Many blame the demise of civil political discussion on social media’s echo chambers and the internet’s tendency to encourage us to say whatever strikes us. Today, we are exposed almost exclusively to messages we agree with, by our own design.
“Online, it’s either neutral or total outrage,” says Katherine Wilson, executive director of the Zeidler Center for Public Discussion, which helps to facilitate the “red-blue” talks in Wisconsin. “You’re not looking someone in the eye, and so it’s easier to lash out, because the repercussions are a whole lot fewer.”
“The No. 1 thing is people just want to be heard,” says Wilson. “They want a chance to speak without interruption. When people feel deeply heard, they feel respected. When people feel heard, they’re much more likely to listen to differences in viewpoints.”
But Wilson worries that some of these efforts have the potential to do more harm than good.
“What is going to happen when people get to the table?” she asks. “What happens is a hundred-year-old, outdated method of convening community is used — like the town hall. They’re not effectual, people aren’t listening and, you know, there’s three minutes of screaming at the panel.”
But in the studio in Washington, a full 45 minutes had passed, and Wood and Kaufmann were still talking, all the while skirting the elephant (and the donkey) in the room.
“Al,” Kaufmann asked, “as a grandfather, what do you hope for your grandchildren?”
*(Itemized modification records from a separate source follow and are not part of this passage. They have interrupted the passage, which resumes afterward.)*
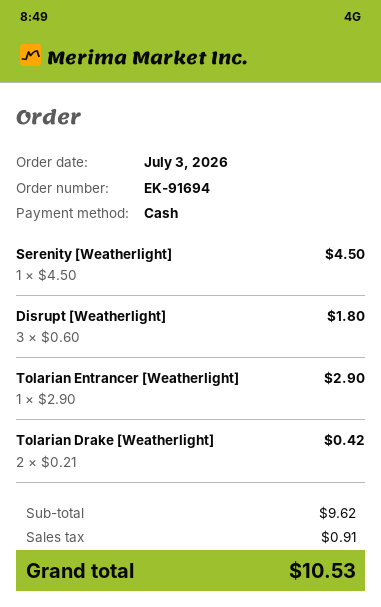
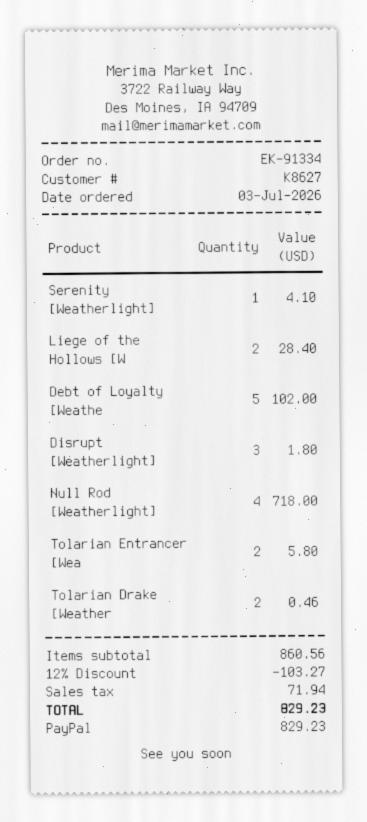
order number: EK-91694 -> EK-91334
payment method: cash -> PayPal
Serenity [Weatherlight]: 1 for 4.50 -> 1 for 4.10
Tolarian Entrancer [Weatherlight]: 1 for 2.90 -> 2 for 5.80
Tolarian Drake [Weatherlight]: 2 for 0.42 -> 2 for 0.46
Liege of the Hollows [W: none -> 2 for 28.40
Debt of Loyalty [Weathe: none -> 5 for 102.00
Null Rod [Weatherlight]: none -> 4 for 718.00
subtotal: 9.62 -> 860.56
discount: none -> 12% = 103.27
tax: 0.91 -> 71.94
total: 10.53 -> 829.23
He smiled. “It goes back to the calling to be here. It would be nice to impact the world. It’s probably not going to impact the country. But I have a feeling my grandchildren … if they do decide they want to stay here and raise their families … I want to do everything I can to make Birmingham all that it could be for them.”
Their time was up. “It was really a pleasure getting to talk to you,” Kaufmann told him.
In Alabama, Wood smiled and nodded. “We got along too well,” he joked. “Maybe we should have had a little more friction.”